March 27, 202610 min read

Apache Kafka: Event-Driven Architecture Without the PhD

Learn Apache Kafka from scratch -- topics, partitions, producers, consumers, and real-world patterns with Python examples and Docker setup.

kafka event-driven architecture python backend

Every backend developer eventually hits a wall. You have Service A that needs to tell Service B something happened. So you make an HTTP call. Then Service C needs to know too. And Service D. Now you have a web of synchronous calls, and when Service C goes down for 30 seconds, everything backs up.

This is where event-driven architecture enters the picture, and Apache Kafka is the tool most teams reach for. It's a distributed event streaming platform -- think of it as a very durable, very fast message highway between your services.

Kafka has a reputation for being complex. And at scale, it absolutely is. But getting started, understanding the core concepts, and building useful things with it? That's more approachable than you'd think.

What Event-Driven Architecture Actually Means

In a traditional request-response architecture, services talk directly to each other. Service A calls Service B's API, waits for a response, and continues. This is simple and works well until it doesn't.

In an event-driven architecture, services communicate by publishing and subscribing to events. Service A publishes an "order-placed" event. Services B, C, and D each independently consume that event and do their own thing.
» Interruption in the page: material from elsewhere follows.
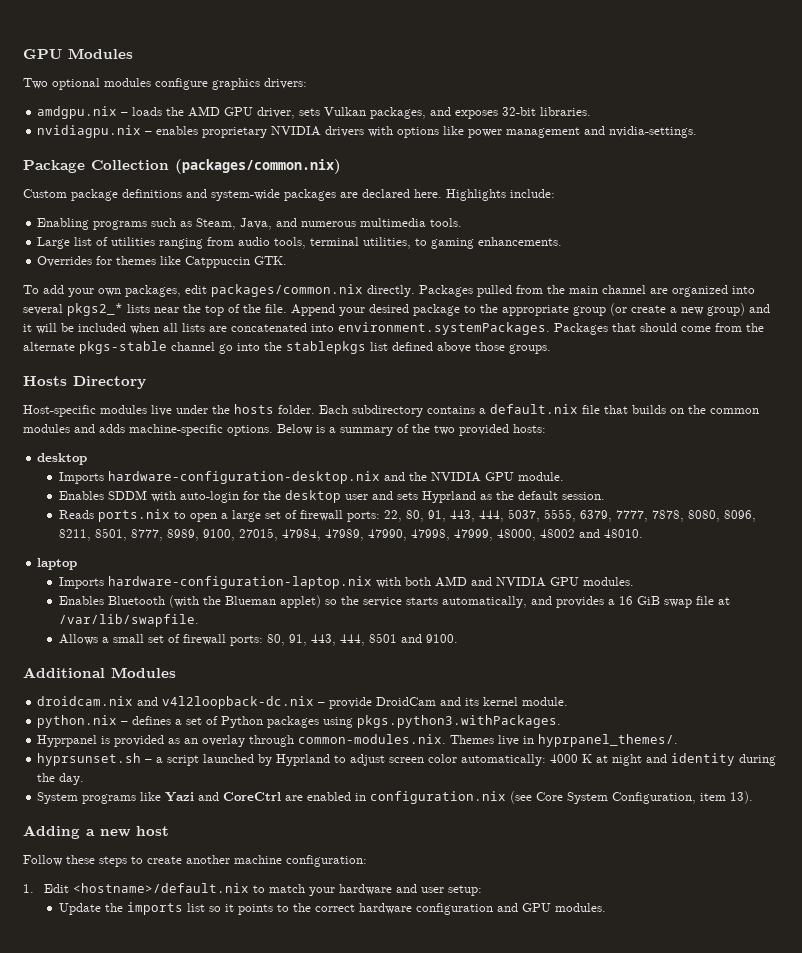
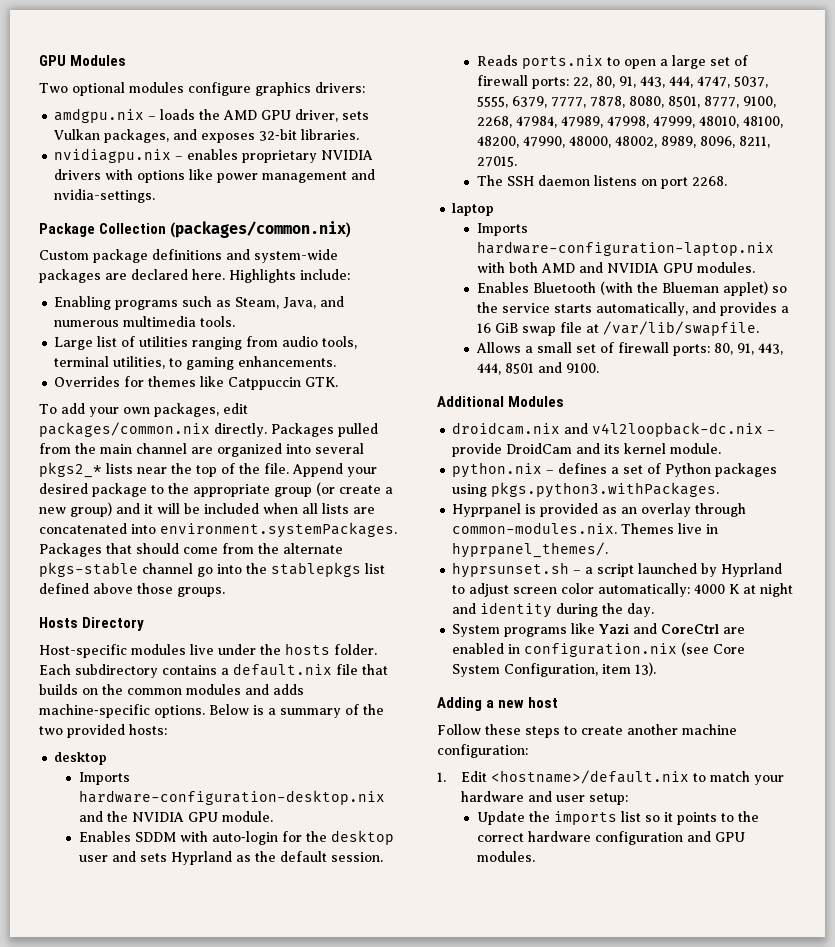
- Reads ports.nix to open a large set of firewall ports: 22, 80, 91, 443, 444, 5037, 5555, 6379, 7777, 7878, 8080, 8096, 8211, 8501, 8777, 8989, 9100, 27015, 47984, 47989, 47990, 47998, 47999, 48000, 48002 and 48010.
+ Reads ports.nix to open a large set of firewall ports: 22, 80, 91, 443, 444, 4747, 5037, 5555, 6379, 7777, 7878, 8080, 8501, 8777, 9100, 2268, 47984, 47989, 47998, 47999, 48010, 48100, 48200, 47990, 48000, 48002, 8989, 8096, 8211, 27015.
+ The SSH daemon listens on port 2268.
Service A doesn't know or care what happens next.

The benefits:

Decoupling -- Services don't need to know about each other

Resilience -- If Service C is down, the event waits. No data loss.

Scalability -- Add more consumers without changing the producer

Audit trail -- Every event is stored and replayable

Kafka is the backbone that makes this work at scale.

Kafka Core Concepts

Before touching any code, you need to understand five things:

Topics

A topic is a named stream of events. Think of it as a category or channel. user-signups, order-events, payment-transactions -- each is a topic. Producers write to topics. Consumers read from topics.

Partitions

Each topic is split into partitions -- numbered, ordered sequences of events. Partitions are Kafka's secret weapon for parallelism. If your topic has 4 partitions, you can have 4 consumers reading in parallel, each handling a different partition.
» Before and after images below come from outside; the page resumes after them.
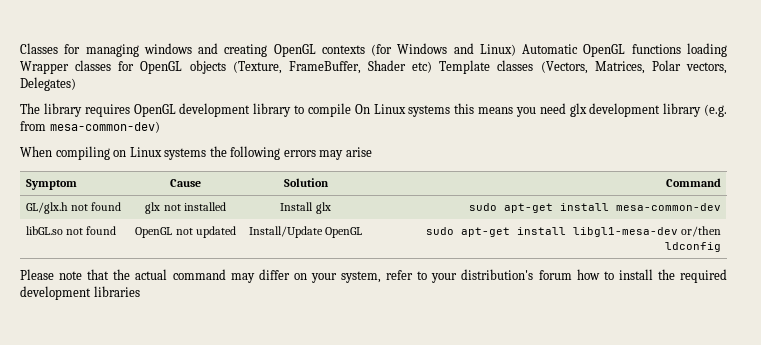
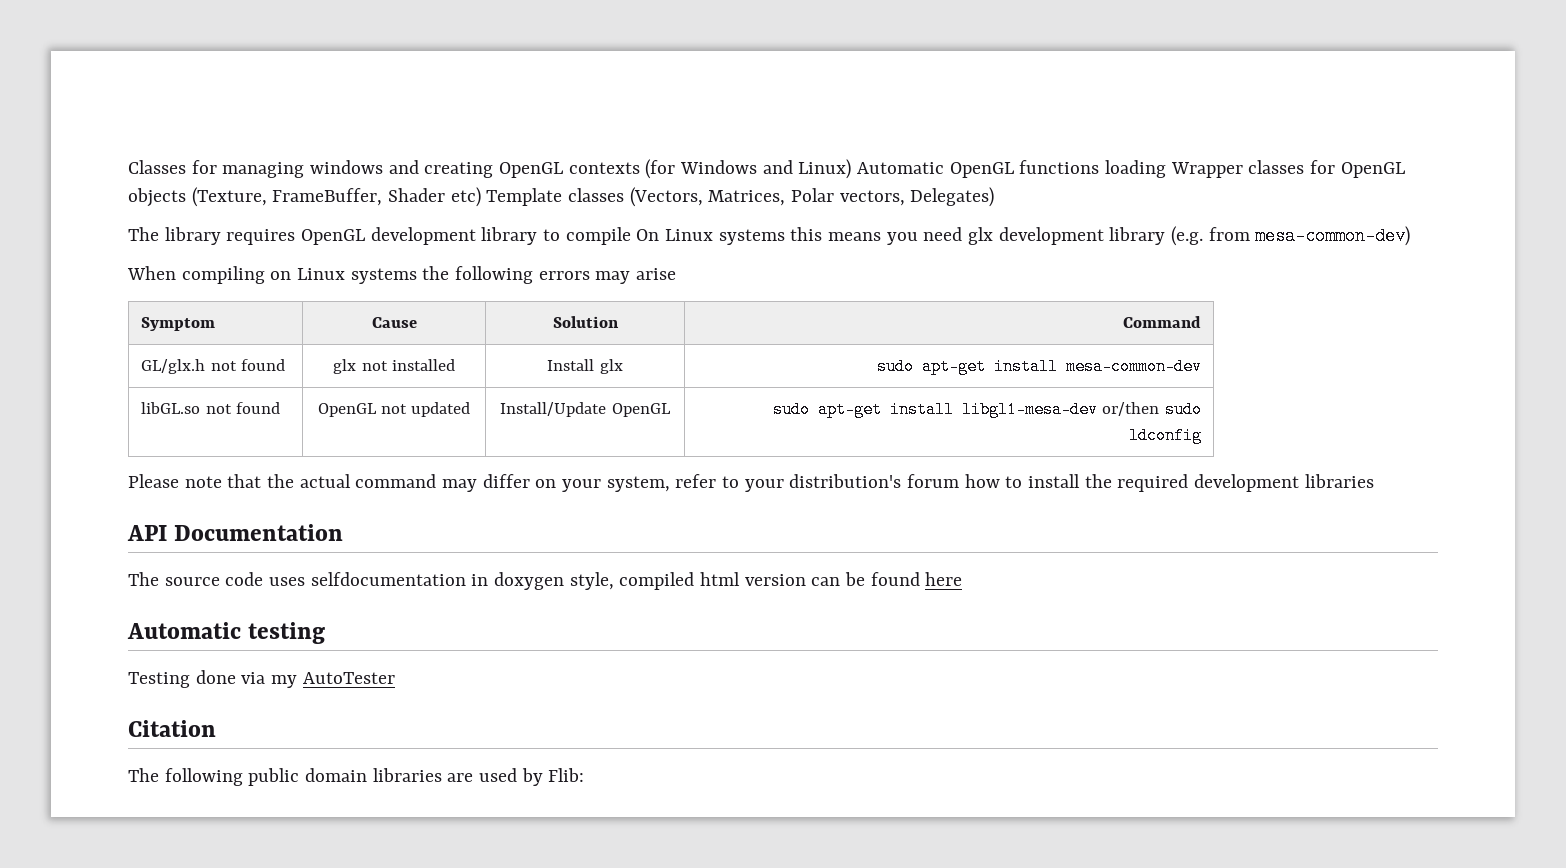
- libGL.so not found | OpenGL not updated | Install/Update OpenGL | sudo apt-get install libgl1-mesa-dev or/then ldconfig
+ libGL.so not found | OpenGL not updated | Install/Update OpenGL | sudo apt-get install libgl1-mesa-dev or/then sudo ldconfig
+ API Documentation
+ The source code uses selfdocumentation in doxygen style, compiled html version can be found here
+ Automatic testing
+ Testing done via my AutoTester
+ Citation
+ The following public domain libraries are used by Flib:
Events within a partition are strictly ordered. Events across partitions are not. This matters when ordering is important (e.g., all events for user #42 should be processed in order). You control which partition an event goes to by setting a key.

Producers

Producers publish events to topics. They're the writers. A producer sends a message (a key-value pair plus optional headers) to a specific topic. If you provide a key, Kafka hashes it to determine the partition. Same key always goes to the same partition, which guarantees ordering for that key.
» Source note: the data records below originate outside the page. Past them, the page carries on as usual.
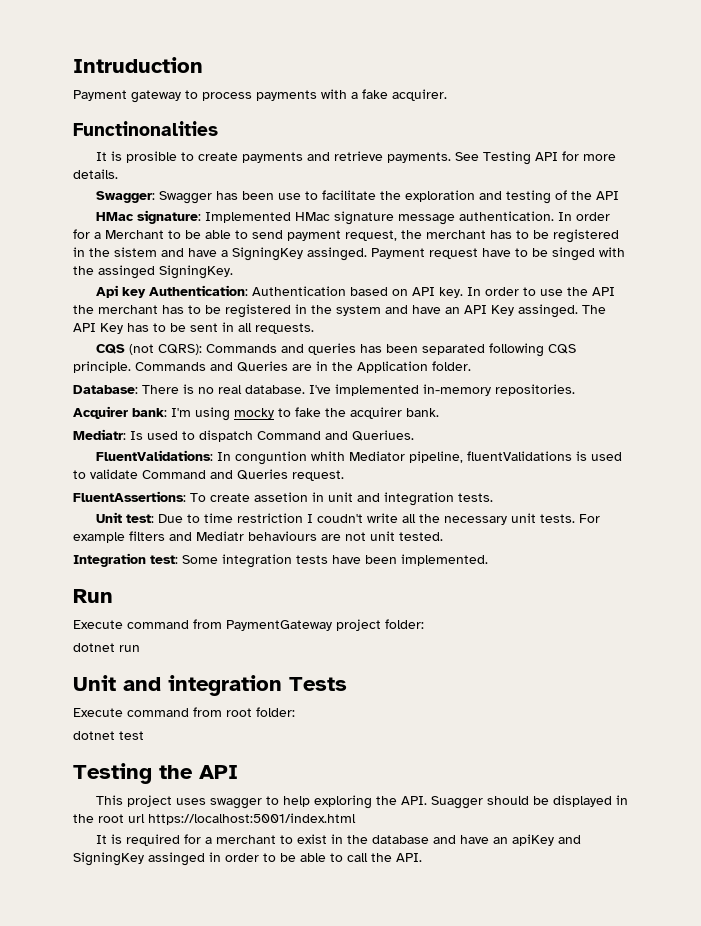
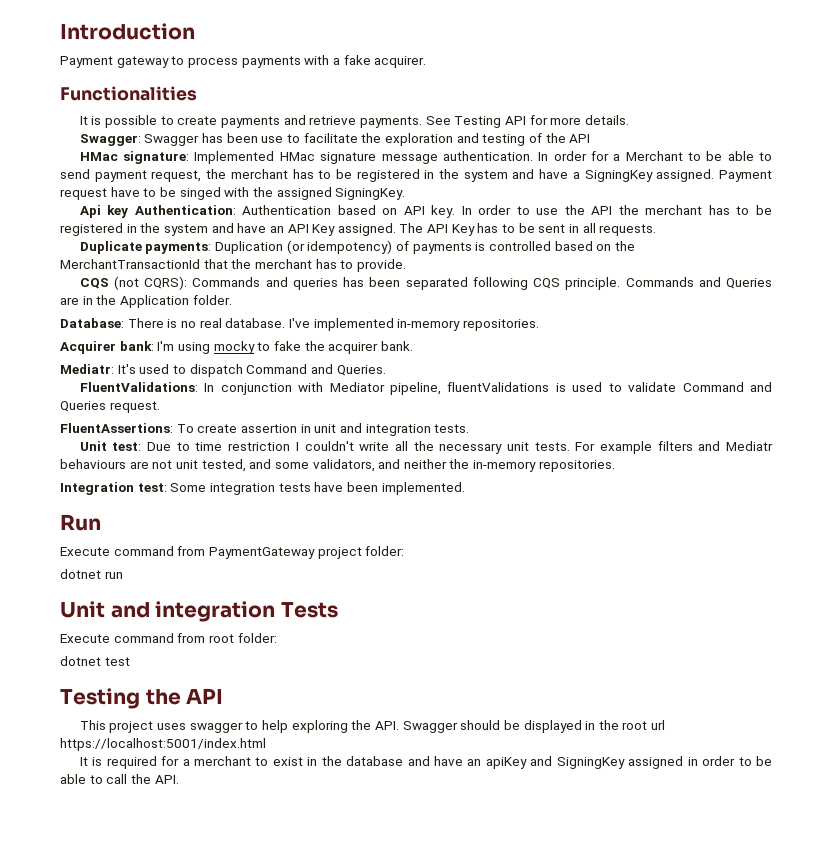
- Intruduction
+ Introduction
- Functinonalities
- It is prosible to create payments and retrieve payments.
+ Functionalities
+ It is possible to create payments and retrieve payments.
- In order for a Merchant to be able to send payment request, the merchant has to be registered in the sistem and have a SigningKey assinged.
+ In order for a Merchant to be able to send payment request, the merchant has to be registered in the system and have a SigningKey assigned.
- Payment request have to be singed with the assinged SigningKey.
+ Payment request have to be singed with the assigned SigningKey.
- In order to use the API the merchant has to be registered in the system and have an API Key assinged.
+ In order to use the API the merchant has to be registered in the system and have an API Key assigned.
+ Duplicate payments: Duplication (or idempotency) of payments is controlled based on the MerchantTransactionId that the merchant has to provide.
- Mediatr: Is used to dispatch Command and Queriues.
+ Mediatr: It's used to dispatch Command and Queries.
- FluentValidations: In conguntion whith Mediator pipeline, fluentValidations is used to validate Command and Queries request.
+ FluentValidations: In conjunction with Mediator pipeline, fluentValidations is used to validate Command and Queries request.
- FluentAssertions: To create assetion in unit and integration tests.
+ FluentAssertions: To create assertion in unit and integration tests.
- Unit test: Due to time restriction I coudn't write all the necessary unit tests.
+ Unit test: Due to time restriction I couldn't write all the necessary unit tests.
- For example filters and Mediatr behaviours are not unit tested.
+ For example filters and Mediatr behaviours are not unit tested, and some validators, and neither the in-memory repositories.
- This project uses swagger to help exploring the API. Suagger should be displayed in the root url https://localhost:5001/index.html
+ This project uses swagger to help exploring the API. Swagger should be displayed in the root url https://localhost:5001/index.html
- It is required for a merchant to exist in the database and have an apiKey and SigningKey assinged in order to be able to call the API.
+ It is required for a merchant to exist in the database and have an apiKey and SigningKey assigned in order to be able to call the API.

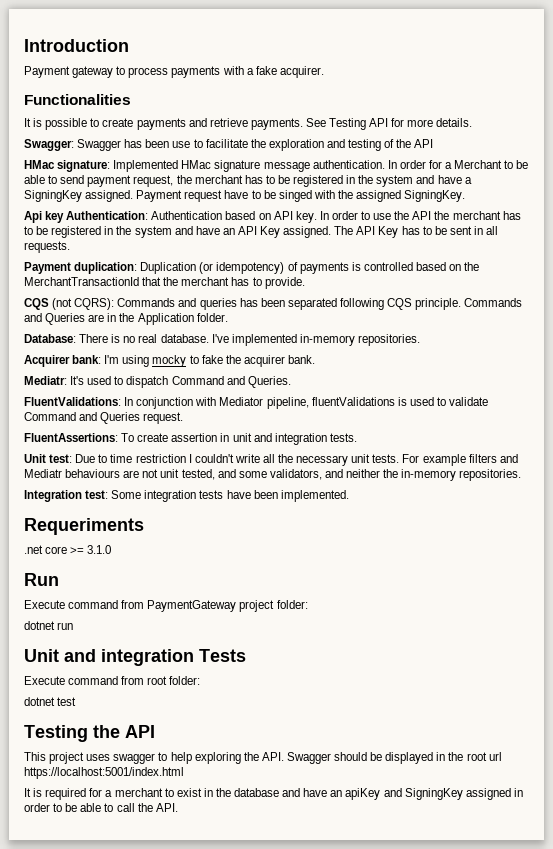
- Duplicate payments: Duplication (or idempotency) of payments is controlled based on the MerchantTransactionId that the merchant has to provide.
+ Payment duplication: Duplication (or idempotency) of payments is controlled based on the MerchantTransactionId that the merchant has to provide.
+ Requeriments
+ .net core >= 3.1.0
Consumers and Consumer Groups

Consumers read events from topics. They're the readers. But here's the important part: consumers belong to consumer groups.

Within a consumer group, each partition is assigned to exactly one consumer. If you have 4 partitions and 2 consumers in the same group, each consumer handles 2 partitions. If you have 4 consumers, each handles 1 partition. If you have 5 consumers... one sits idle (you can't have more consumers than partitions).

Different consumer groups independently track their own position (offset) in the topic. So your analytics service and your notification service can each consume the same events at their own pace.

Offsets

Every event in a partition has a sequential number called an offset. Consumers track which offset they've processed. If a consumer crashes and restarts, it picks up from its last committed offset. No events lost.

Setting Up Kafka with Docker

Running Kafka locally used to be painful. Docker makes it reasonable:

# docker-compose.yml
version: '3.8'
services:
  kafka:
    image: confluentinc/confluent-local:7.6.0
    hostname: kafka
    container_name: kafka
    ports:
      - "9092:9092"
      - "9101:9101"
    environment:
      KAFKA_ADVERTISED_LISTENERS: PLAINTEXT://localhost:9092
      KAFKA_CONTROLLER_QUORUM_VOTERS: '1@kafka:29093'
      KAFKA_LISTENERS: 'PLAINTEXT://0.0.0.0:9092,CONTROLLER://0.0.0.0:29093'
      KAFKA_PROCESS_ROLES: 'broker,controller'
      KAFKA_NODE_ID: 1
      KAFKA_CLUSTER_ID: 'MkU3OEVBNTcwNTJENDM2Qk'

This uses KRaft mode (no ZooKeeper needed -- Kafka manages its own metadata since version 3.3).

docker-compose up -d

Verify it's running:

docker exec -it kafka kafka-topics --bootstrap-server localhost:9092 --list

Create your first topic:

docker exec -it kafka kafka-topics --bootstrap-server localhost:9092 \
  --create --topic user-events --partitions 3 --replication-factor 1

Producing and Consuming with Python

Install the confluent-kafka library -- it's a Python wrapper around Kafka's C client (librdkafka), so it's fast:

pip install confluent-kafka

Producing Events

# producer.py
import json
import time
from confluent_kafka import Producer

def delivery_report(err, msg):
    """Callback for message delivery confirmation."""
    if err is not None:
        print(f"Delivery failed: {err}")
    else:
        print(f"Delivered to {msg.topic()} [{msg.partition()}] @ offset {msg.offset()}")

producer = Producer({
    'bootstrap.servers': 'localhost:9092',
    'client.id': 'my-producer'
})

# Produce some events
events = [
    {"user_id": "u001", "action": "signup", "email": "alice@example.com"},
    {"user_id": "u002", "action": "signup", "email": "bob@example.com"},
    {"user_id": "u001", "action": "login", "ip": "192.168.1.10"},
    {"user_id": "u003", "action": "signup", "email": "carol@example.com"},
    {"user_id": "u002", "action": "login", "ip": "10.0.0.5"},
]

for event in events:
    producer.produce(
        topic='user-events',
        key=event["user_id"],        # Same user -> same partition -> ordered
        value=json.dumps(event),
        callback=delivery_report
    )
    producer.poll(0)  # Trigger delivery callbacks

# Wait for all messages to be delivered
producer.flush()
print("All messages delivered")

Key points:

The key determines the partition. All events for u001 go to the same partition, so they're processed in order.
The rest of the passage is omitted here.